Psikolog anak dan remaja Oktina Burlianti menilai hal itu tak ubahnya perundungan atau bullying. "Kenapa diizinkan oleh sistem pendidikan dengan dibungkus nama 'ospek'" ucap Oktina, dihubungi oleh Health-Liputan6.com, Minggu (1/9/2019).

Lebih lanjut psikolog yang akrab disapa Ulie ini menjelaskan, tindakan ospek itu akan berdampak serupa dengan perundungan yang terjadi di sekolah. Ulie menyebut, setidaknya ada tiga dampak bagi mahasiswa/mahasiswi yang mengalaminya yakni menjatuhkan harga diri, dampak penyakit fisik, dan depresi. Bahkan, bukan tak mungkin juga mengurangi semangat belajar di sekolah/kampus.

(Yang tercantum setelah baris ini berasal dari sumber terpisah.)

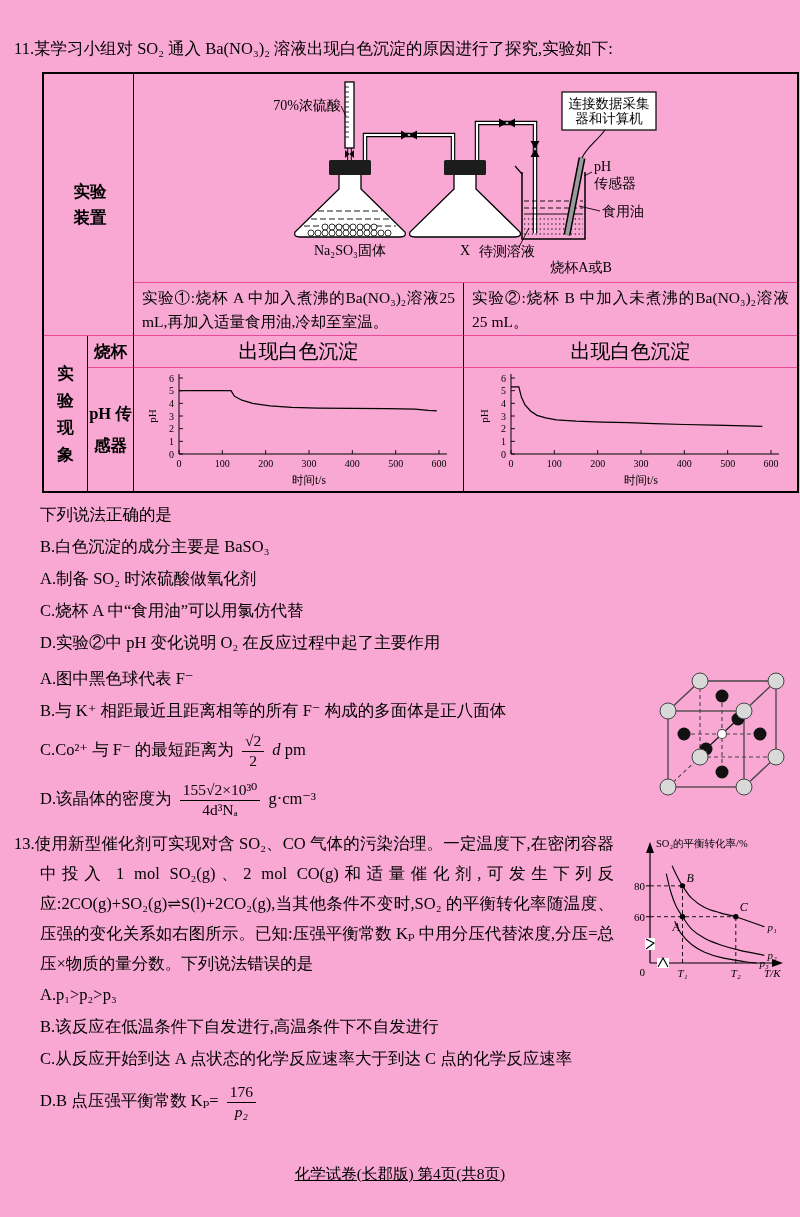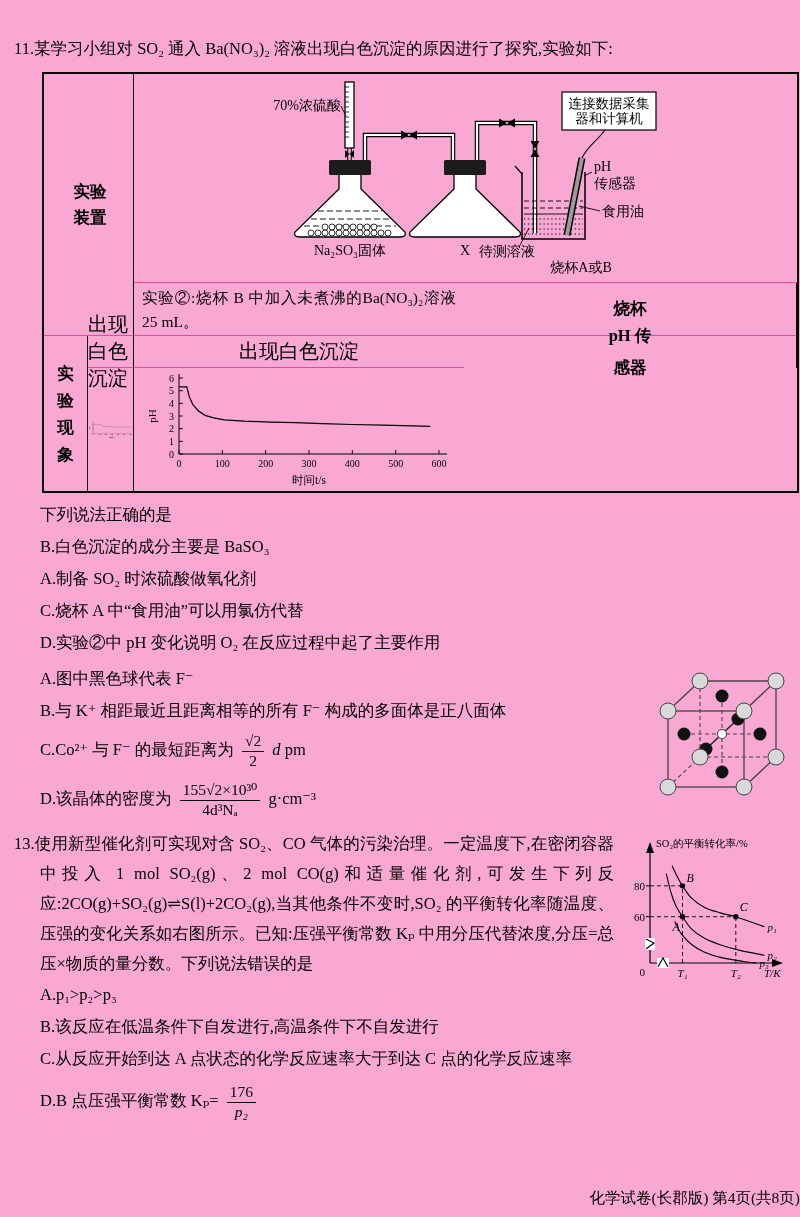"实验①:烧杯 A 中加入煮沸的Ba(NO₃)₂溶液25" div.cell { html: none -> <div>实验①:烧杯 A 中加入煮沸的Ba(NO₃)₂溶液25 mL,再加入适量食用油,冷却至室温。</div> }
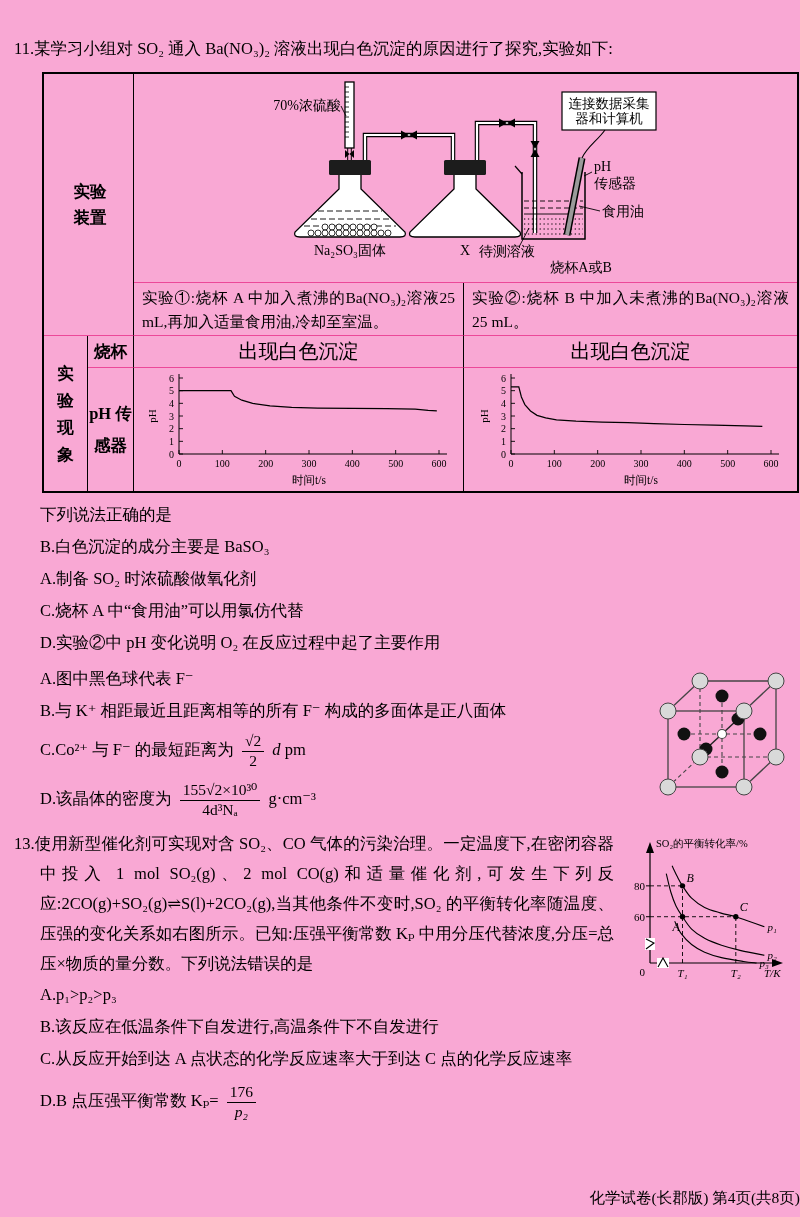"化学试卷(长郡版) 第4页(共8页)" .footer { bottom: 8px -> 32px; text-align: right -> center; text-decoration: none -> underline }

Namun, Ulie mengatakan, yang perlu dikhawatirkan dari tindakan ospek itu adalah menularnya perilaku kekerasan. "Kekerasan akan memicu kekerasan juga dari orang yang di-bully," jelasnya.

 

Saksikan juga video berikut ini:

Maaf saja tidak cukup

Psikolog yang juga aktif sebagai Direktur Program Sekolah Citta Bangsa Cibubur ini mengatakan, aktivitas ospek yang menjadi viral tersebut menunjukkan adanya salah kaprah dalam memaknai mentoring di kalangan pelajar.

"Mentoring di kalangan pelajar kok seringkali dianggap sebagai tindakan kekerasan ya? Ada salah kaprah di sini," ujar Ulie.

Untuk mengatasi hal tersebut tidak cukup hanya dengan permintaan maaf dari para pelaku, ungkap Ulie.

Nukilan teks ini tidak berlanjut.